Capacity fading on cycling results from at least four processes: increase of SEI thickness and SEI resistance on the lithium anode, loss of cathode capacity (precipitation of sulfur species outside the cathode), agglomeration and thickening of core-shell sulfur species and increase in cell impedance as a result of reduction of the electrolyte. Ideally, the SEI is a pure solid electrolyte with t+ equal to unity. However, in practice its thickness slowly increases with time, even under OCV conditions. The rate-determining step for this process is the conduction or diffusion of electrons through the SEI.21,22 Under OCV conditions, both growth mechanisms lead to a parabolic law of growth.21,22 On cycling, during the charge/discharge processes, SEI growth is even more complex as a result of retreat and plating of lithium underneath the SEI, between it and the lithium metal. This involves continuous breaking and repair of the SEI which leads to the formation of a spongy lithium deposit. Thus it is expected that after charge (plating of lithium), the apparent thickness of the SEI will be small and after discharge (dissolution of lithium), it will be greater.
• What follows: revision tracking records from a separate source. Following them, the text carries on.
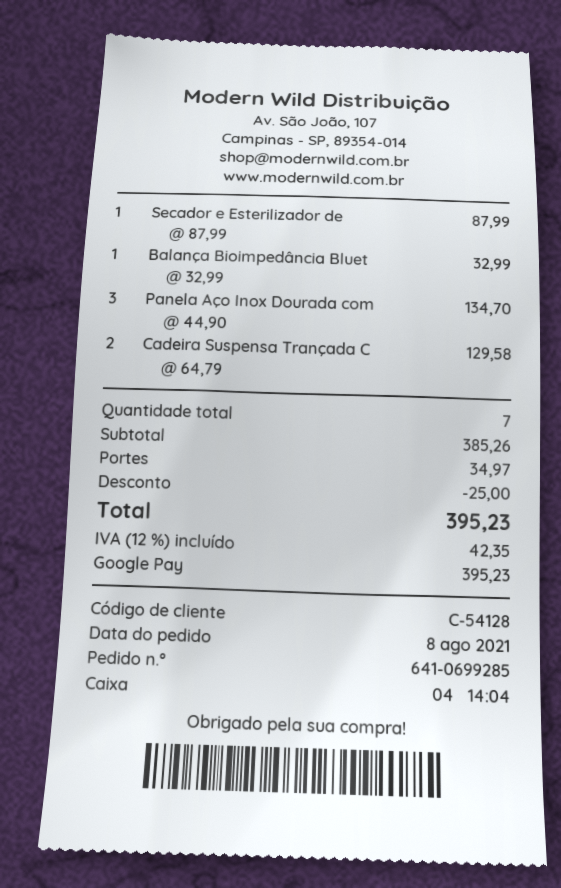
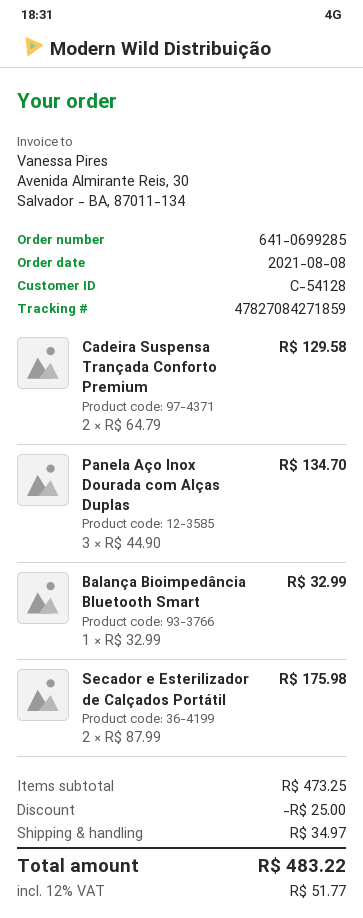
Secador e Esterilizador de: 1 x 87.99 = 87.99 -> 2 x 87.99 = 175.98
subtotal: 385.26 -> 473.25
tax: 12% = 42.35 -> 12% = 51.77
total: 395.23 -> 483.22

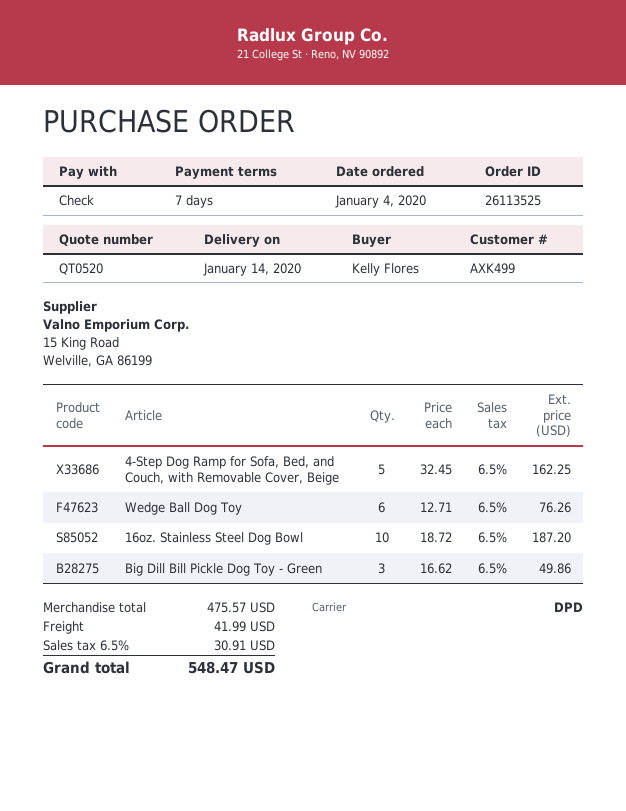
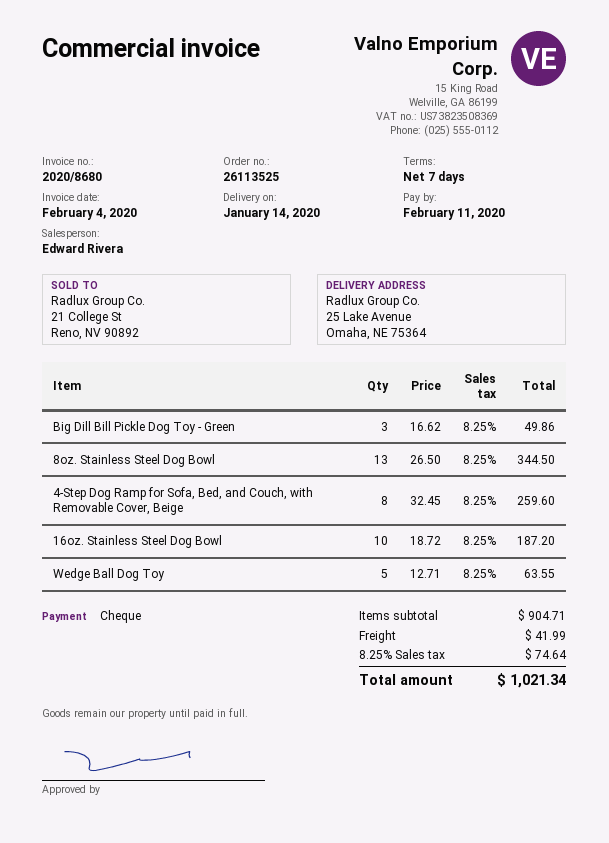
4-Step Dog Ramp for Sofa, Bed, and Couch, with Removable Cover, Beige: 5 x 32.45 = 162.25 -> 8 x 32.45 = 259.60
Wedge Ball Dog Toy: 6 x 12.71 = 76.26 -> 5 x 12.71 = 63.55
8oz. Stainless Steel Dog Bowl: none -> 13 x 26.50 = 344.50
subtotal: 475.57 -> 904.71
tax: 6.5% = 30.91 -> 8.25% = 74.64
total: 548.47 -> 1021.34

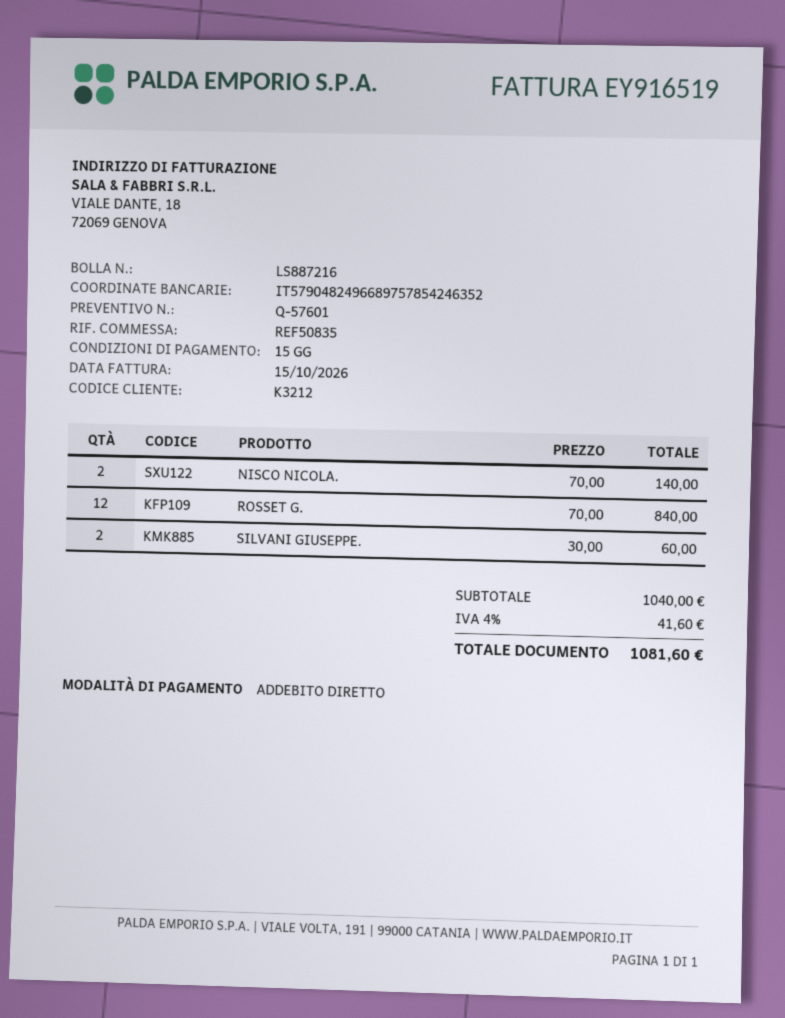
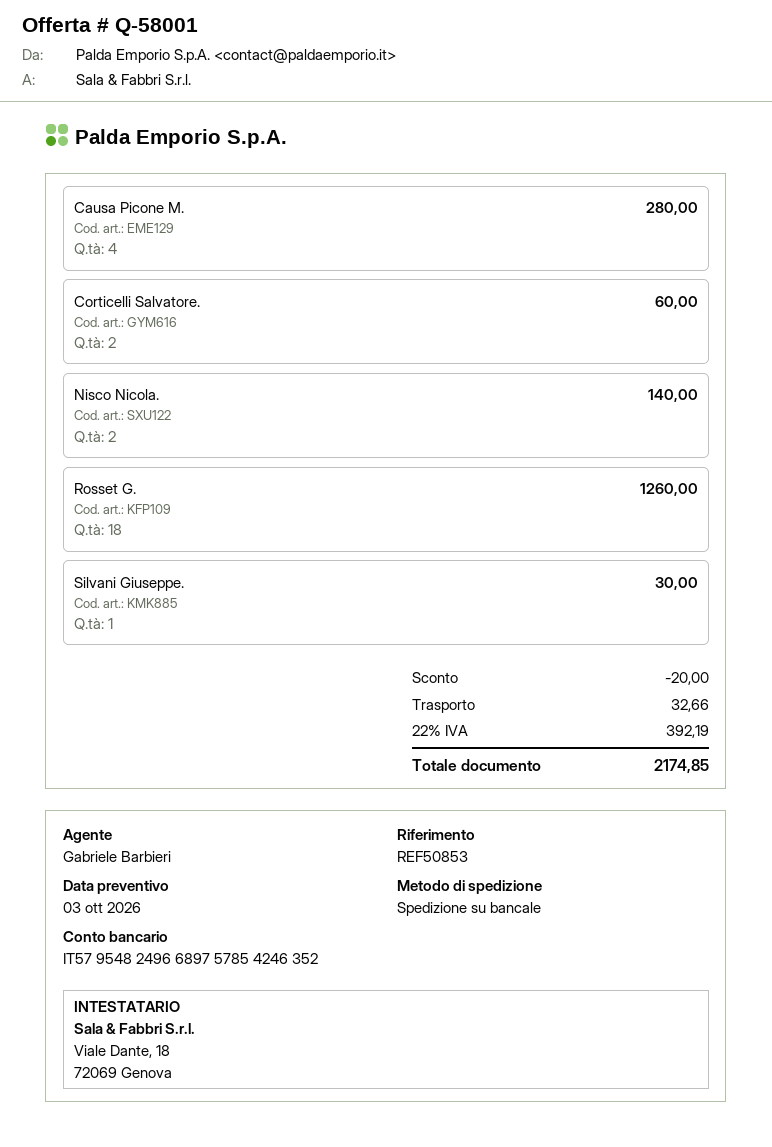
quote number: Q-57601 -> Q-58001
reference: REF50835 -> REF50853
bank account: IT5790482496689757854246352 -> IT5795482496689757854246352
ROSSET G.: 12 for 840.00 -> 18 for 1260.00
SILVANI GIUSEPPE.: 2 for 60.00 -> 1 for 30.00
Causa Picone M.: none -> 4 for 280.00
Corticelli Salvatore.: none -> 2 for 60.00
discount: none -> 20.00
shipping: none -> 32.66
tax: 4% = 41.60 -> 22% = 392.19
total: 1081.60 -> 2174.85

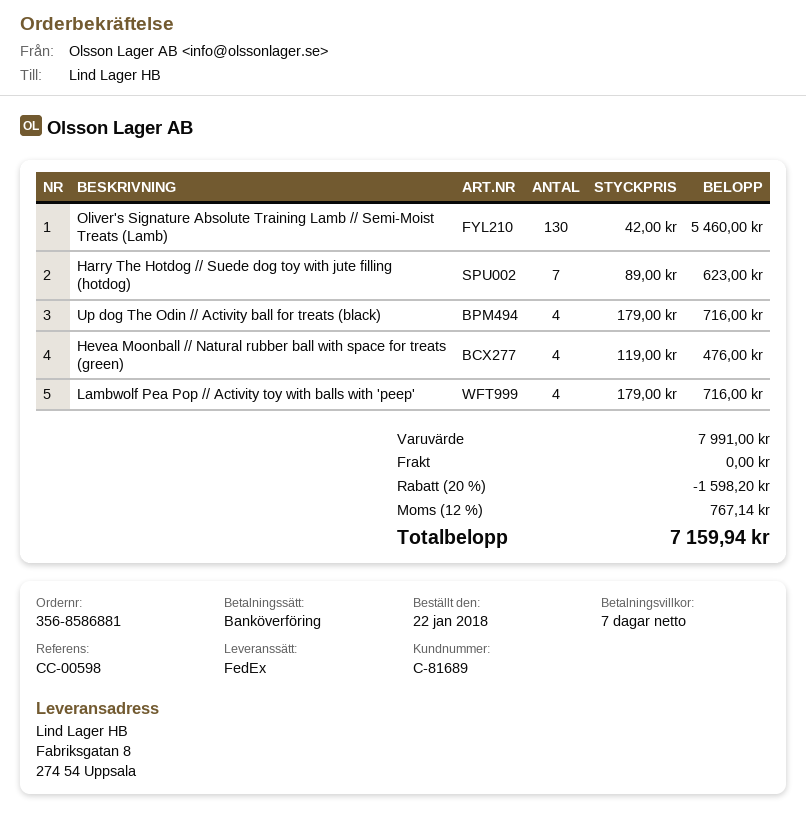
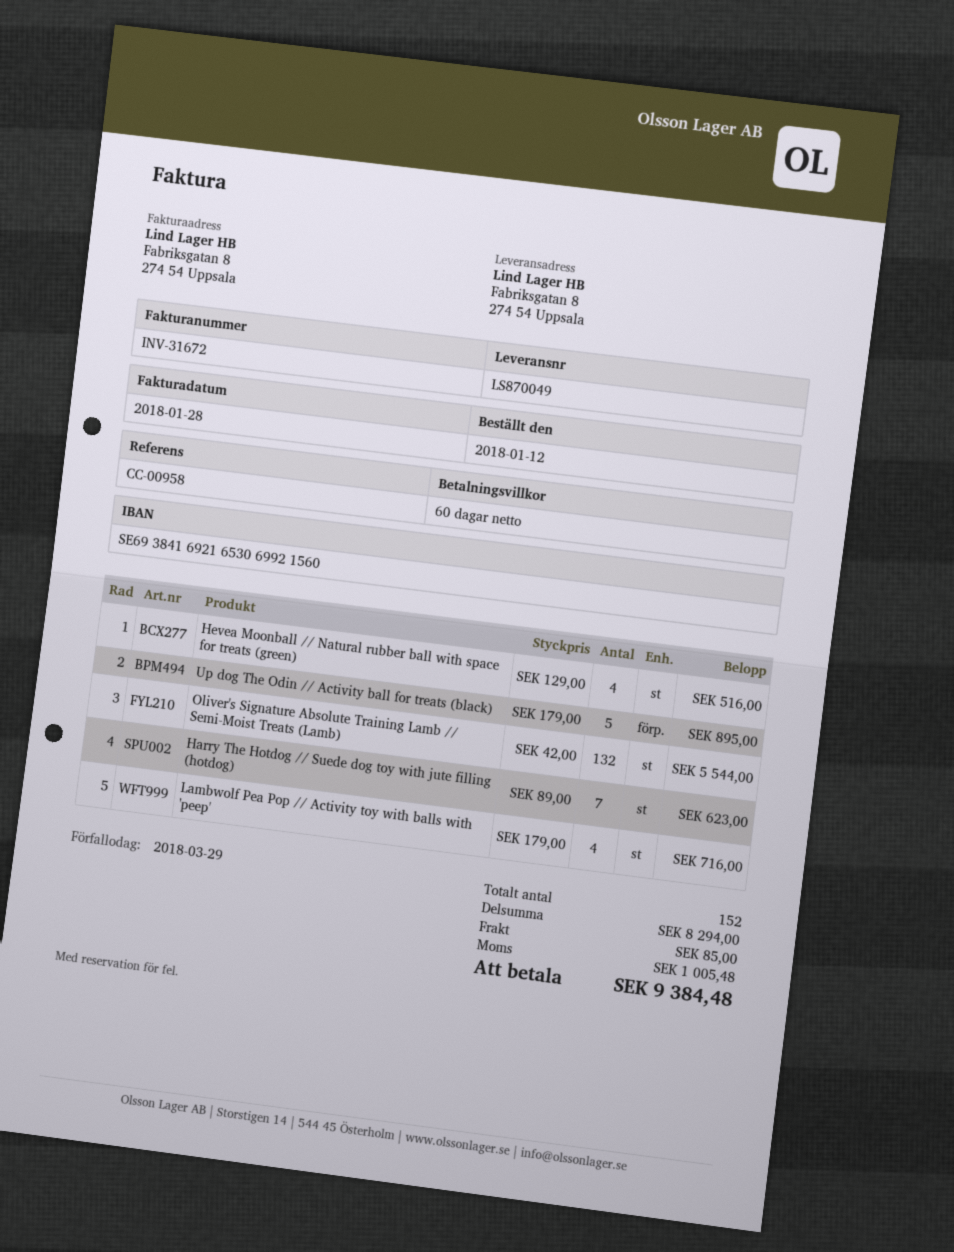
order date: 2018-01-22 -> 2018-01-12
payment terms: 7 days -> 60 days
reference: CC-00598 -> CC-00958
Oliver's Signature Absolute Training Lamb // Semi-Moist Treats (Lamb): 130 x 42.00 = 5460.00 -> 132 x 42.00 = 5544.00
Up dog The Odin // Activity ball for treats (black): 4 x 179.00 = 716.00 -> 5 x 179.00 = 895.00
Hevea Moonball // Natural rubber ball with space for treats (green): 4 x 119.00 = 476.00 -> 4 x 129.00 = 516.00
subtotal: 7991.00 -> 8294.00
discount: 20% = 1598.20 -> none
shipping: 0.00 -> 85.00
tax: 767.14 -> 1005.48
total: 7159.94 -> 9384.48

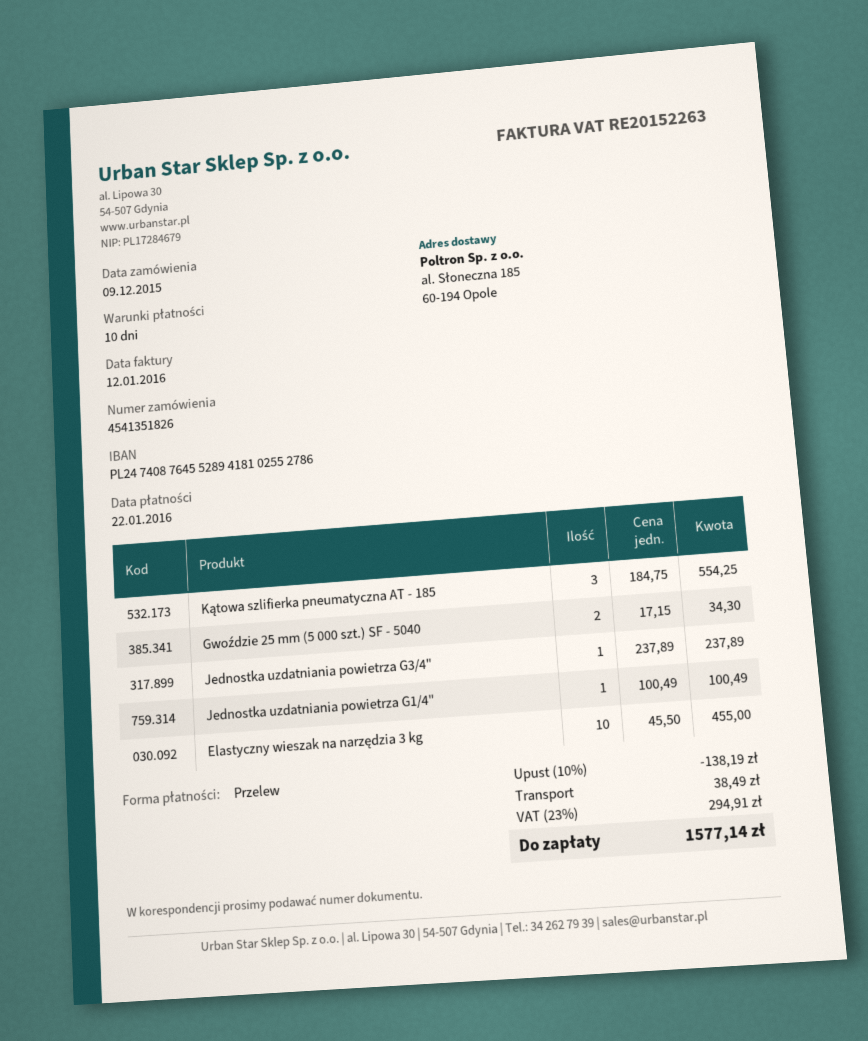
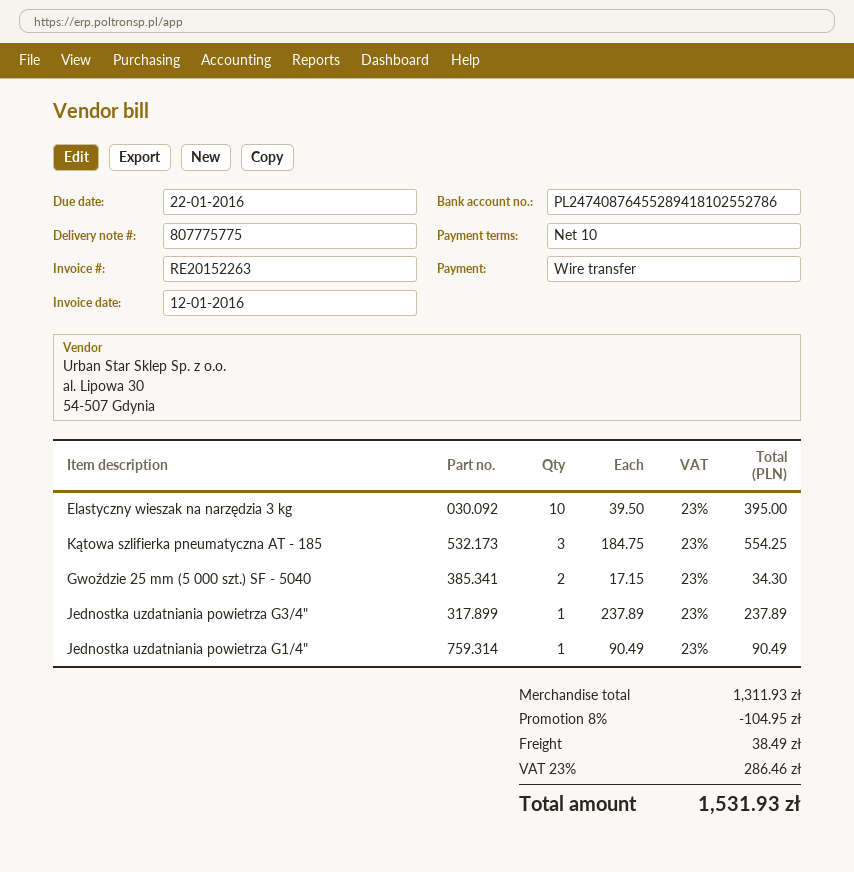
Jednostka uzdatniania powietrza G1/4": 1 x 100.49 = 100.49 -> 1 x 90.49 = 90.49
Elastyczny wieszak na narzędzia 3 kg: 10 x 45.50 = 455.00 -> 10 x 39.50 = 395.00
discount: 10% = 138.19 -> 8% = 104.95
tax: 23% = 294.91 -> 23% = 286.46
total: 1577.14 -> 1531.93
In the lithium/sulfur battery, the shuttle mechanism of polysulfides and its repercussions can be described as follows. The soluble polysulfides always diffuse from the cathode to the anode. However on charge, they migrate from the anode to the cathode and on discharge they migrate in the reverse direction. So on discharge, two transport processes (diffusion and migration) contribute to the transport of polysulfide anions to the lithium anode. This leads to an increase in the concentration of polysulfides near the anode (possibly reaching several molar). On the other hand, during charge, the polysulfide concentration near the anode decreases. The reactions of polysulfides with lithium are complex; short ones are expected to cause precipitation of Li2S and Li2S2 as lithium-corrosion products, while long polysulfides may partially dissolve Li2S and Li2S2 particles from the SEI. This process leads to the accumulation on the anode of corrosion products (including Li2S and Li2S2) and thus to the thickening of the primary and the secondary SEI. This shuttle mechanism of polysulfides results in reduction of the faradaic efficiency of the battery, in some cases to below 70%.1–5,23 Many efforts have been made to minimize the reactions of polysulfides with the anode and to minimize their transport from the cathode to the anode. To summarize, the methods of overcoming the challenges of the Li/S battery include: reducing the solubility of the polysulfides by adding toluene to THF,9 increasing the concentration of the supporting electrolyte,15 encapsulation of the sulfur species (S or Li2S) in several types of cages24–26 and using polysulfide barriers and modified separators.27–29 Modification of the electrolyte by the addition of nitrate, as proposed by Aurbach,30 and film formation on the anode by its reaction with (CH3)3SiCl,31 were found to minimize the reaction of polysulfides with the anode, thus leading to longer cycle life.
A very important issue, one that has not been properly addressed up to now, is the influence of the type and content of cathode binder on the electrochemical performance of lithium/sulfur batteries.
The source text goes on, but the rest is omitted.